##### The data #####

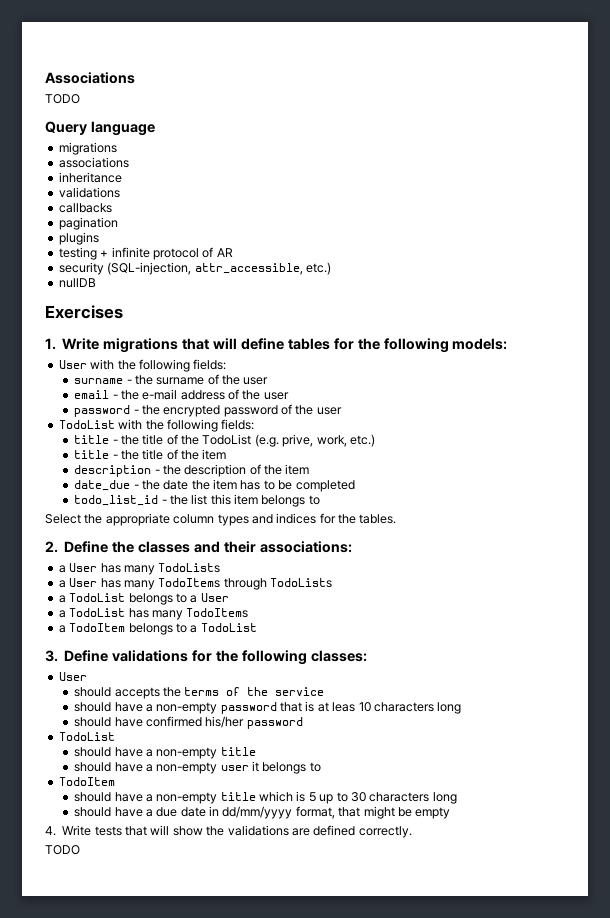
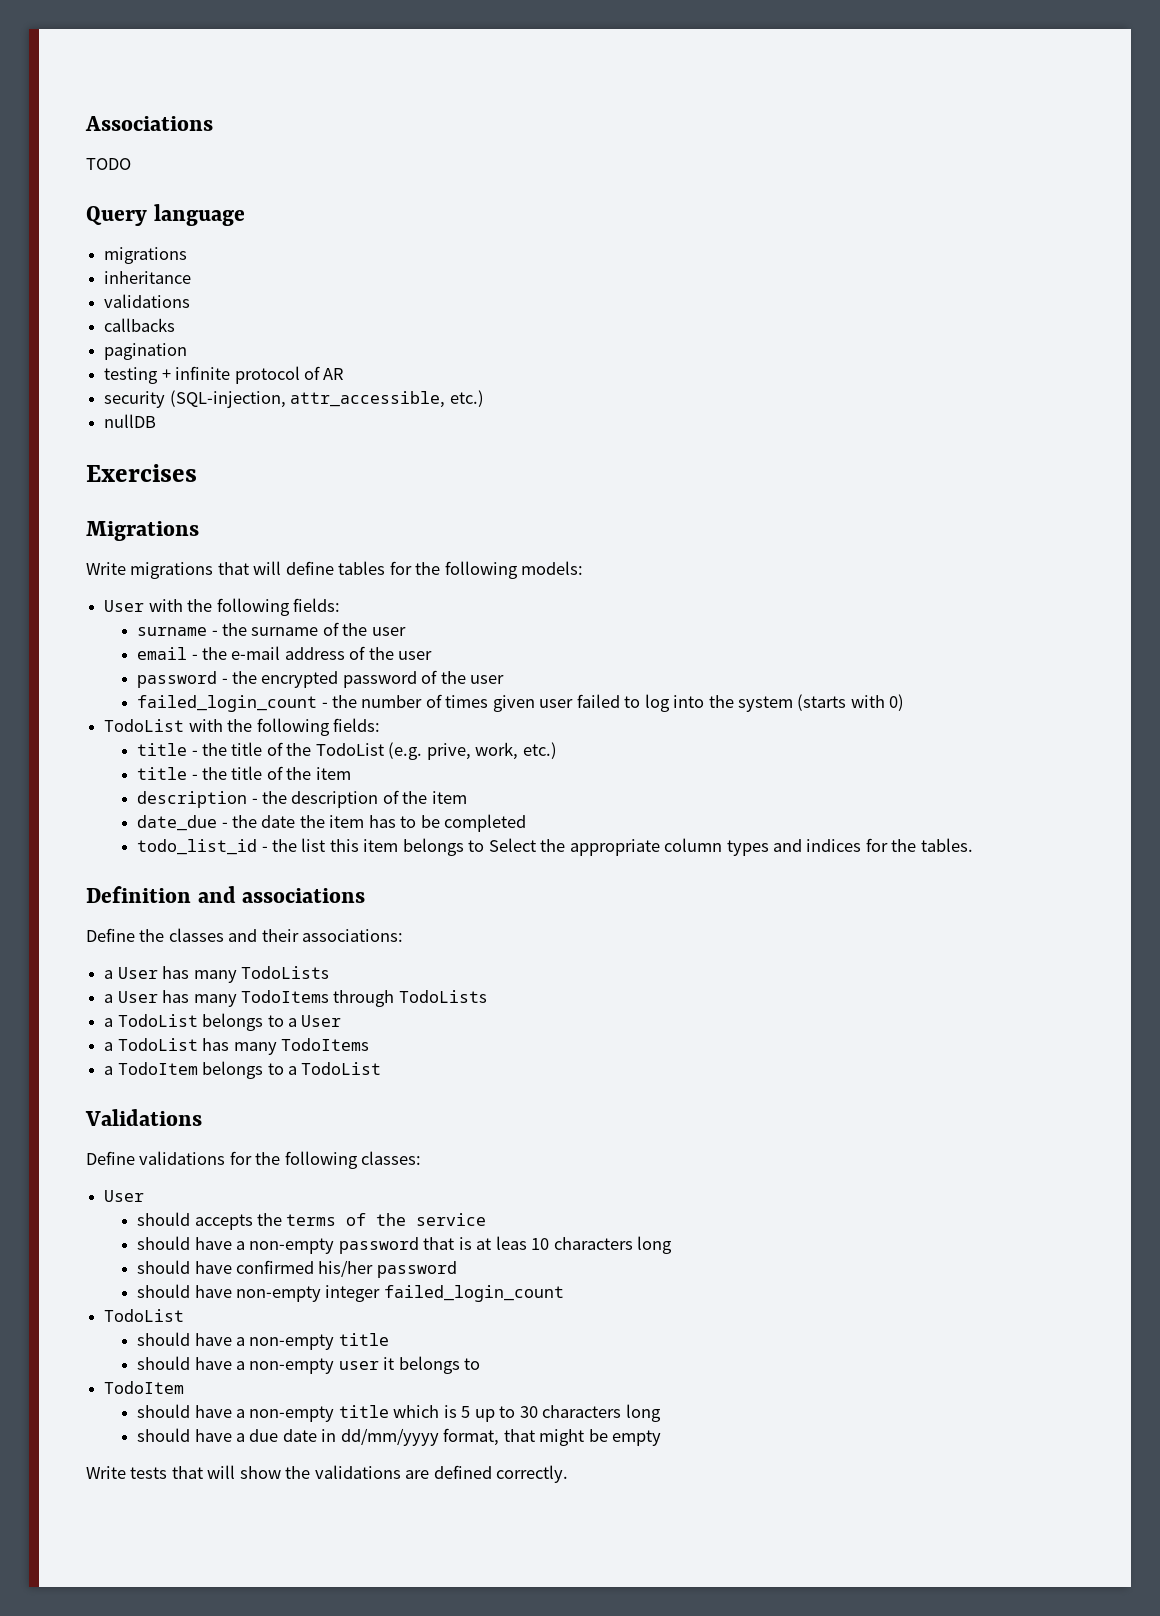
[58,157,129,168] // associations -> (188, 255) none
[58,232,99,245] // plugins -> (188, 351) none
[45,338,56,350] 1. -> [86,521,199,541] Migrations //
(342, 411) none -> [137,694,905,712] // failed_login_count - the number of times given user failed to log into the system (starts with 0)
(320, 500) // -> (485, 846) none
[45,541,58,553] 2. -> [86,886,366,903] Definition and associations //
[45,650,58,662] 3. -> [85,1109,202,1126] Validations //
(303, 723) none -> [137,1284,564,1302] // should have non-empty integer failed_login_count
[45,826,56,836] 4. -> (662, 1438) none
[45,845,80,855] // TODO -> (569, 1474) none

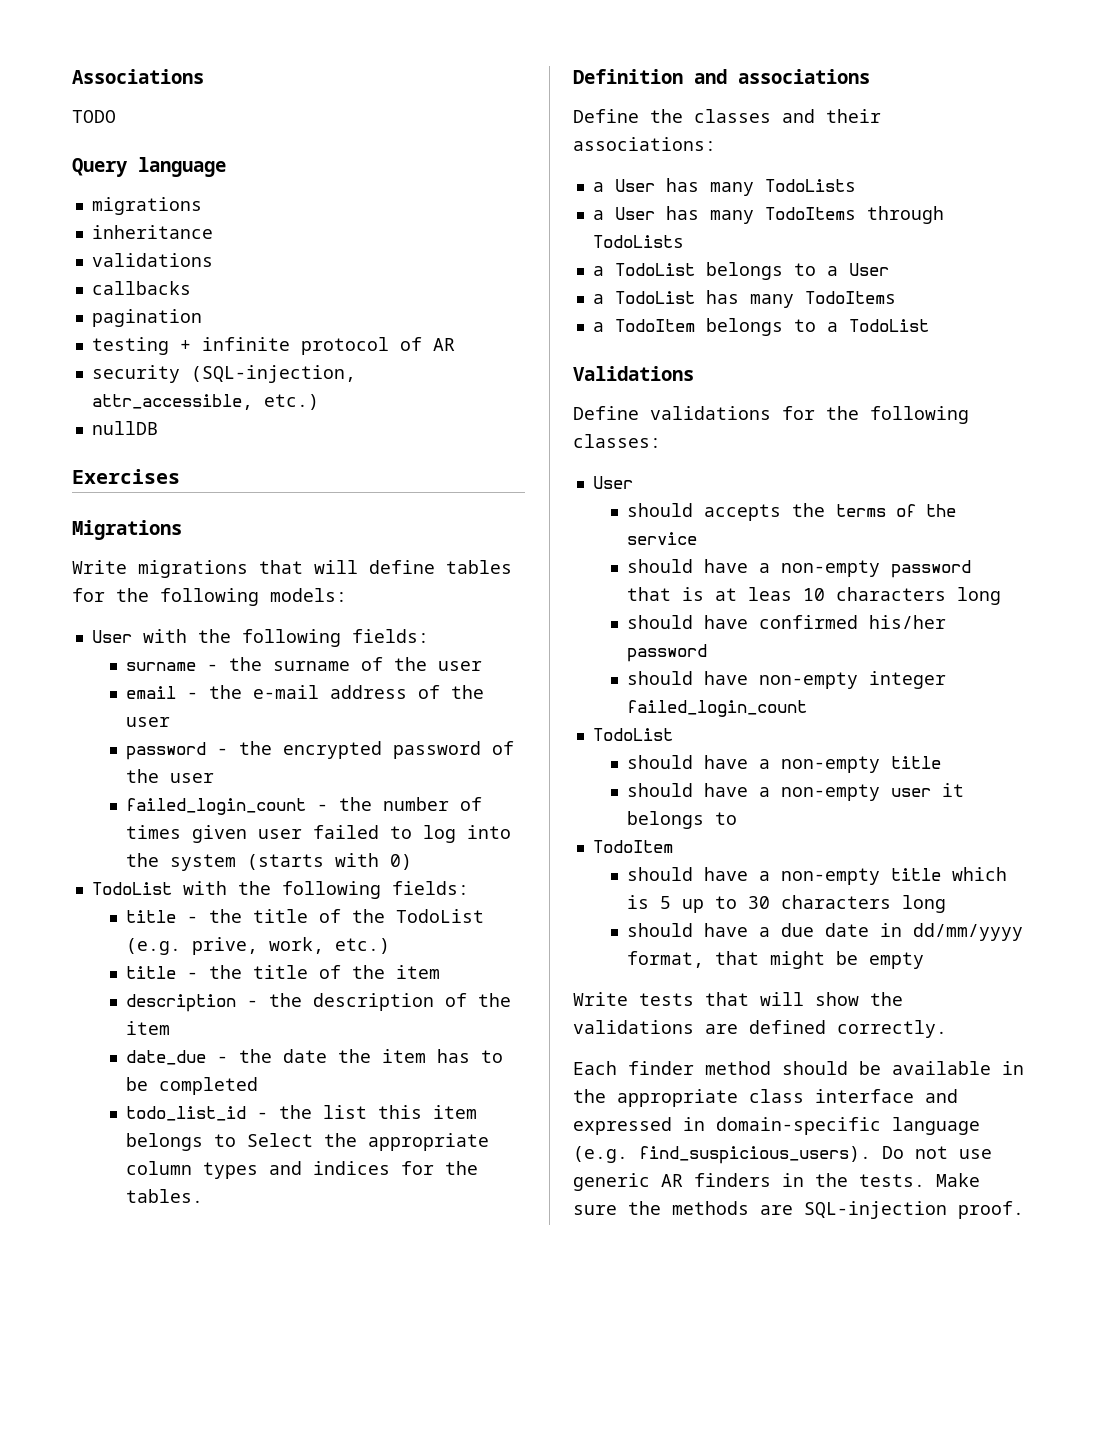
(569, 1474) none -> [573,1061,1024,1075] [573,1089,958,1107] [573,1117,980,1135] [573,1146,992,1164] [573,1173,980,1191] [573,1201,1024,1219] // Each finder method should be available in the appropriate class interface and expressed in domain-specific language (e.g. find_suspicious_users). Do not use generic AR finders in the tests. Make sure the methods are SQL-injection proof.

#####

[About this exercise] Repeat every record above exactly. Omit the pictures.

[Answer to the problem]
[58,157,129,168] // associations -> (188, 255) none
[58,232,99,245] // plugins -> (188, 351) none
[45,338,56,350] 1. -> [86,521,199,541] Migrations //
(342, 411) none -> [137,694,905,712] // failed_login_count - the number of times given user failed to log into the system (starts with 0)
(320, 500) // -> (485, 846) none
[45,541,58,553] 2. -> [86,886,366,903] Definition and associations //
[45,650,58,662] 3. -> [85,1109,202,1126] Validations //
(303, 723) none -> [137,1284,564,1302] // should have non-empty integer failed_login_count
[45,826,56,836] 4. -> (662, 1438) none
[45,845,80,855] // TODO -> (569, 1474) none

(569, 1474) none -> [573,1061,1024,1075] [573,1089,958,1107] [573,1117,980,1135] [573,1146,992,1164] [573,1173,980,1191] [573,1201,1024,1219] // Each finder method should be available in the appropriate class interface and expressed in domain-specific language (e.g. find_suspicious_users). Do not use generic AR finders in the tests. Make sure the methods are SQL-injection proof.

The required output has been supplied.